Aankhen commented Jan 18, 2026

Your approach makes perfect sense to me, but, bizarrely, I couldn’t build my blog using your branch because it kept running out of memory. I realized this was the first time I’d upgraded from v5 of the plugin, so I tried it with the upstream v6 and had the same issue. Increasing the heap size allowed me to complete that build successfully, though much more slowly (~120s vs ~40s) and using much more memory than with v5.

I tried the branch again. The runtime was about the same. I don’t have a scientific way to measure memory usage without creating a VM or container, but just eyeballing what the system tells me as it runs, I don’t any tangible difference. I don’t think Node is releasing the memory from the buffers, at least in my case. But I may be doing something unusual. I’m sorry to say all I can offer is this anecdotal evidence, heh. I hope someone else can try it with a normal image-heavy site.

@jornmineur
Copy link
Copy Markdown
Author

Great that you invested the time to test this, @Aankhen , much appreciated.

I'll take another look!

@jornmineur jornmineur marked this pull request as draft January 18, 2026 19:12
@jornmineur
Copy link
Copy Markdown
Author

jornmineur commented Jan 21, 2026

It looks like the problem runs deeper than I thought, which explains why the patch isn't working (not sure yet why it worked for me – perhaps I mixed something up on my end).

This is my updated understanding of how eleventy-image works:

  1. Image.create(src, options) is called

    • Creates new Image instance
    • Computes key via getInMemoryCacheKey() → calls getHash()reads file into #contents
    • Checks memCache.get(key) — if found, returns cached Image instance
    • If not found, adds Image instance to memCache
  2. img.queue() is called

    • Adds processing job to p-queue
    • Calls getInput() → returns #contents (already loaded in step 1)
    • Calls resize(input) → Sharp processes, writes to disk
    • Returns stats

So the hash is computed before checking the cache, and the file is read into memory as a side effect of computing the hash.

The cache lookup is:

  • Key: hash of (file contents + options)
  • Value: Image instance (which holds the buffer in #contents)

A hit means: "we've seen this exact image with these exact options before, here's the Image instance that's already processing or has processed it."

The problem: even on a cache hit, the new Image instance has already read the file into #contents just to compute the key. And the cached Image instance also has the buffer.

Hence the memory explosion.

This approach of comparing hash keys seems like a really safe approach, but it is also quite expensive.

Possibly it was done in a different way in v5 – haven't looked into that yet.
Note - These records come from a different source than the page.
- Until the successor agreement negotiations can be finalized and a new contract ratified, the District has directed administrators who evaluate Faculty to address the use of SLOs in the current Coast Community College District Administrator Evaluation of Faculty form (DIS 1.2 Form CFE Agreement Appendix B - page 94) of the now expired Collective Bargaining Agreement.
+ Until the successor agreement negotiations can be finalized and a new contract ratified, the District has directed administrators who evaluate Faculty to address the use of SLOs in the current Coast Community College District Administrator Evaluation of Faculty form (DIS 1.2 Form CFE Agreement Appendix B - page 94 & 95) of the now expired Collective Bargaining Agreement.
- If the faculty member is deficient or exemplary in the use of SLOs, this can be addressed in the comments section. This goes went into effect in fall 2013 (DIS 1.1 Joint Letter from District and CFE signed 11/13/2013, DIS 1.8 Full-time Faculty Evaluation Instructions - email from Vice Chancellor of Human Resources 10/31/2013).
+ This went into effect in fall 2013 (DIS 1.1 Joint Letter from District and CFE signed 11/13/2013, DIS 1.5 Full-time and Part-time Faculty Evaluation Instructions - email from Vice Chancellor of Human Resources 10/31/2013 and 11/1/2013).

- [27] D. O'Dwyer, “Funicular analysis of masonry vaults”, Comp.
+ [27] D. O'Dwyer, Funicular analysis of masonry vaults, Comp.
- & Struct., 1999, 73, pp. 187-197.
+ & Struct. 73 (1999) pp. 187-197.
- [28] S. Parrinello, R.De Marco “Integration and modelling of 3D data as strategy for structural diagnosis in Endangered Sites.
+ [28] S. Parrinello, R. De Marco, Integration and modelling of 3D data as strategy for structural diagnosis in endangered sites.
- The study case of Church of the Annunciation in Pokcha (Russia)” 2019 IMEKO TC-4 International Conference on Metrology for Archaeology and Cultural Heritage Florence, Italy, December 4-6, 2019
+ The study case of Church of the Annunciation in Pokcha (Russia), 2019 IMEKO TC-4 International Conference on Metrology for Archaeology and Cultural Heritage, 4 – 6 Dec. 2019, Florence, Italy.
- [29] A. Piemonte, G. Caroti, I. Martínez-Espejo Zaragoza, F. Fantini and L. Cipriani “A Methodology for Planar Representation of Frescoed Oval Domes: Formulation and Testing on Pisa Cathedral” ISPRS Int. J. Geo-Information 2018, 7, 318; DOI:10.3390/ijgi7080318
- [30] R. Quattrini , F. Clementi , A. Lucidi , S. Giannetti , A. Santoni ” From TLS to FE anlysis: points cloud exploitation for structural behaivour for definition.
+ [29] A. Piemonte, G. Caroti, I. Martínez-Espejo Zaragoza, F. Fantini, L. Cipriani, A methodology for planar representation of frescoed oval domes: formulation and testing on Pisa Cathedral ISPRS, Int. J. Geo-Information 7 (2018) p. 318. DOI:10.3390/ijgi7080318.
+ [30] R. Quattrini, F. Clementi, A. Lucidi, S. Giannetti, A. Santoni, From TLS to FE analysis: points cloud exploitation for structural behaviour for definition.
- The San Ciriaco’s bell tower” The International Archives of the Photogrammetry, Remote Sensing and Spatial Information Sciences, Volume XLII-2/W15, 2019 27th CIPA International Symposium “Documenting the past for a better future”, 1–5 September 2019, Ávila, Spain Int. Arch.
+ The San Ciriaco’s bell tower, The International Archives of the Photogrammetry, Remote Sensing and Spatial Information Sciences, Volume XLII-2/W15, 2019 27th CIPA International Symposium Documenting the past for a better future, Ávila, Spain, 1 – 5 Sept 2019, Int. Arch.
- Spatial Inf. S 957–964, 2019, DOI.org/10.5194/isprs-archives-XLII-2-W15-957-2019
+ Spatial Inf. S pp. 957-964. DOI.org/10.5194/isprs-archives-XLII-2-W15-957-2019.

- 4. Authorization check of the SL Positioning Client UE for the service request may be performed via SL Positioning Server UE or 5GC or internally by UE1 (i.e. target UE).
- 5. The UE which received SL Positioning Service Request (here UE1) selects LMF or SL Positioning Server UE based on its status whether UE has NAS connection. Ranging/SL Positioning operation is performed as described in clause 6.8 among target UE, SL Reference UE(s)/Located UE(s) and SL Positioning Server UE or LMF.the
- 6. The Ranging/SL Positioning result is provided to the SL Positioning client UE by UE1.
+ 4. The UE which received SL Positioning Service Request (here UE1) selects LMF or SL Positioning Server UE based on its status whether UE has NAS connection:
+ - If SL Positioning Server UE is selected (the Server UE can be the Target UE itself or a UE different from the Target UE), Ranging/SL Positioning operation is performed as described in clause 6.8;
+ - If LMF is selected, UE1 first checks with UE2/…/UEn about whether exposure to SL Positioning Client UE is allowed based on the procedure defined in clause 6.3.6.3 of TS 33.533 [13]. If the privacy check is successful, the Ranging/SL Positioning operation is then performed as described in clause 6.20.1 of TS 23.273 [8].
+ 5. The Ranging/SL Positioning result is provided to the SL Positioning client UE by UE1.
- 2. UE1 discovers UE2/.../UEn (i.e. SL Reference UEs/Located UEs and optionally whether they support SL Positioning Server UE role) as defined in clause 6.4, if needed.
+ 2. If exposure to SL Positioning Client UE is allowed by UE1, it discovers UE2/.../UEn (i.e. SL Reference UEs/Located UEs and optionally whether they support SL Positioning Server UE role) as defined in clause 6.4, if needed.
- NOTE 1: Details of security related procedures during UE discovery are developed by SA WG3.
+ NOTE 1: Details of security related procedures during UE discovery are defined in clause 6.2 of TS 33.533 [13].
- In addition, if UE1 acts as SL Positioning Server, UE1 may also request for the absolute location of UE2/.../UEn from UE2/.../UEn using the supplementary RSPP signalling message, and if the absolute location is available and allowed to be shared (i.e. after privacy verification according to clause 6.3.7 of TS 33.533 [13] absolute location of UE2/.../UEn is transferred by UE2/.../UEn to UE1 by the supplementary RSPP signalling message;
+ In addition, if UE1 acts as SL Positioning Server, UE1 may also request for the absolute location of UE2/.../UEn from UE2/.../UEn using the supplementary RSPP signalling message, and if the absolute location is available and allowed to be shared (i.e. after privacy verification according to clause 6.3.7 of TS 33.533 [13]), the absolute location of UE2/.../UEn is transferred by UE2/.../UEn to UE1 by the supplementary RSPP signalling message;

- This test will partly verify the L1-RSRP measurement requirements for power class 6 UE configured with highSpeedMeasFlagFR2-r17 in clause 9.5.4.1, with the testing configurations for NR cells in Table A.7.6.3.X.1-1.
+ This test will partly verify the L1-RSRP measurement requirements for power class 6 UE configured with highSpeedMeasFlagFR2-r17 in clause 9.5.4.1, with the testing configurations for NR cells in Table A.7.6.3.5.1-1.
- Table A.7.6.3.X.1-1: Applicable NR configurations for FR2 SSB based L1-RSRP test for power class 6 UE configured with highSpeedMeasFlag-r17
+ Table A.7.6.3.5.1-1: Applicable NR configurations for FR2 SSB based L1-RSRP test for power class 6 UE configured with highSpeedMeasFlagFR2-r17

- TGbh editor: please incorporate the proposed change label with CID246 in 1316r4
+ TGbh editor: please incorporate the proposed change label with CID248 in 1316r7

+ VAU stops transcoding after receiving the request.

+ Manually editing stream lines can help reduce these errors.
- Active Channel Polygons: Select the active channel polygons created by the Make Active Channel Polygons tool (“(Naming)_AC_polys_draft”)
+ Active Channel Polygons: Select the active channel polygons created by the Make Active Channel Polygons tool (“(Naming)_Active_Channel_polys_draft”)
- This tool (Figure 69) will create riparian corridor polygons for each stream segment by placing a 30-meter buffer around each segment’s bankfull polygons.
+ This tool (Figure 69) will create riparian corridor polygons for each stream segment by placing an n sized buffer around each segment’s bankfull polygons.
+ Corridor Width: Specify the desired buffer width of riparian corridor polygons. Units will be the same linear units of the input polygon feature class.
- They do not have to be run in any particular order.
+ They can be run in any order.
It could be done much faster, and with >99% cache hit accuracy, by keeping a cache file keeping track of image paths, mtime and file size. But reworking eleventy-img to achieve that doesn't look trivial to me.

I'll keep looking! :-)

@Aankhen
Copy link
Copy Markdown

Aankhen commented Jan 22, 2026

That’s interesting. Thank you for the detailed analysis. I guess the cache is really just to prevent processing images more than once in this model, not to prevent reading them. I wonder if there could be an option for an alternative hash function that uses only the filename and file stats without reading the contents.

@jornmineur
Copy link
Copy Markdown
Author

@Aankhen
I created a new version that appears to solve the problem.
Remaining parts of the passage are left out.